Data in this exercise:

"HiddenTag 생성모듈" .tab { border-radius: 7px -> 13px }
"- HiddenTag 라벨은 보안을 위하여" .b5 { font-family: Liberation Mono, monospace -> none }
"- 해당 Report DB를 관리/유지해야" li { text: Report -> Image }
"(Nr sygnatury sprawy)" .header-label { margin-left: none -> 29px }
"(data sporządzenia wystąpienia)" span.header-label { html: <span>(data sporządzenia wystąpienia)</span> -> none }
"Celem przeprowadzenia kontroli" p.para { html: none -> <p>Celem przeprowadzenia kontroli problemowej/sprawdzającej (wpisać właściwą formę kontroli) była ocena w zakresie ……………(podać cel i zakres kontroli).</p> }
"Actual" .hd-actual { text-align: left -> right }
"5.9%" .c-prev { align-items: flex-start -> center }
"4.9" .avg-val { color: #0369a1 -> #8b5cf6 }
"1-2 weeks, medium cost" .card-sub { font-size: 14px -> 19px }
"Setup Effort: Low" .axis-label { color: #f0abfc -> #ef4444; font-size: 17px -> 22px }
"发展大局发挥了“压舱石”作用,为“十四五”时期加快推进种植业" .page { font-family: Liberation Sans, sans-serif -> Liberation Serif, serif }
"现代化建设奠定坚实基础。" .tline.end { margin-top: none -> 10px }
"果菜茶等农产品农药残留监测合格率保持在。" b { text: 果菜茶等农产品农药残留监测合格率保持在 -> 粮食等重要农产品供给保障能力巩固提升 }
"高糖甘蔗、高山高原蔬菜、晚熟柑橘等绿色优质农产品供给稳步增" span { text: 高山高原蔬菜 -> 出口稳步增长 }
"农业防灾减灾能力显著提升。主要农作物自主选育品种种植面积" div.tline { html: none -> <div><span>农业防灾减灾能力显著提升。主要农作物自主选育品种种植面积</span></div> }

Assignment: In the listing above, the line with "margin-top: none ->" starts the part to copy. Copy it through the last line exactly, with nothing else.

Solution to this problem:
"现代化建设奠定坚实基础。" .tline.end { margin-top: none -> 10px }
"果菜茶等农产品农药残留监测合格率保持在。" b { text: 果菜茶等农产品农药残留监测合格率保持在 -> 粮食等重要农产品供给保障能力巩固提升 }
"高糖甘蔗、高山高原蔬菜、晚熟柑橘等绿色优质农产品供给稳步增" span { text: 高山高原蔬菜 -> 出口稳步增长 }
"农业防灾减灾能力显著提升。主要农作物自主选育品种种植面积" div.tline { html: none -> <div><span>农业防灾减灾能力显著提升。主要农作物自主选育品种种植面积</span></div> }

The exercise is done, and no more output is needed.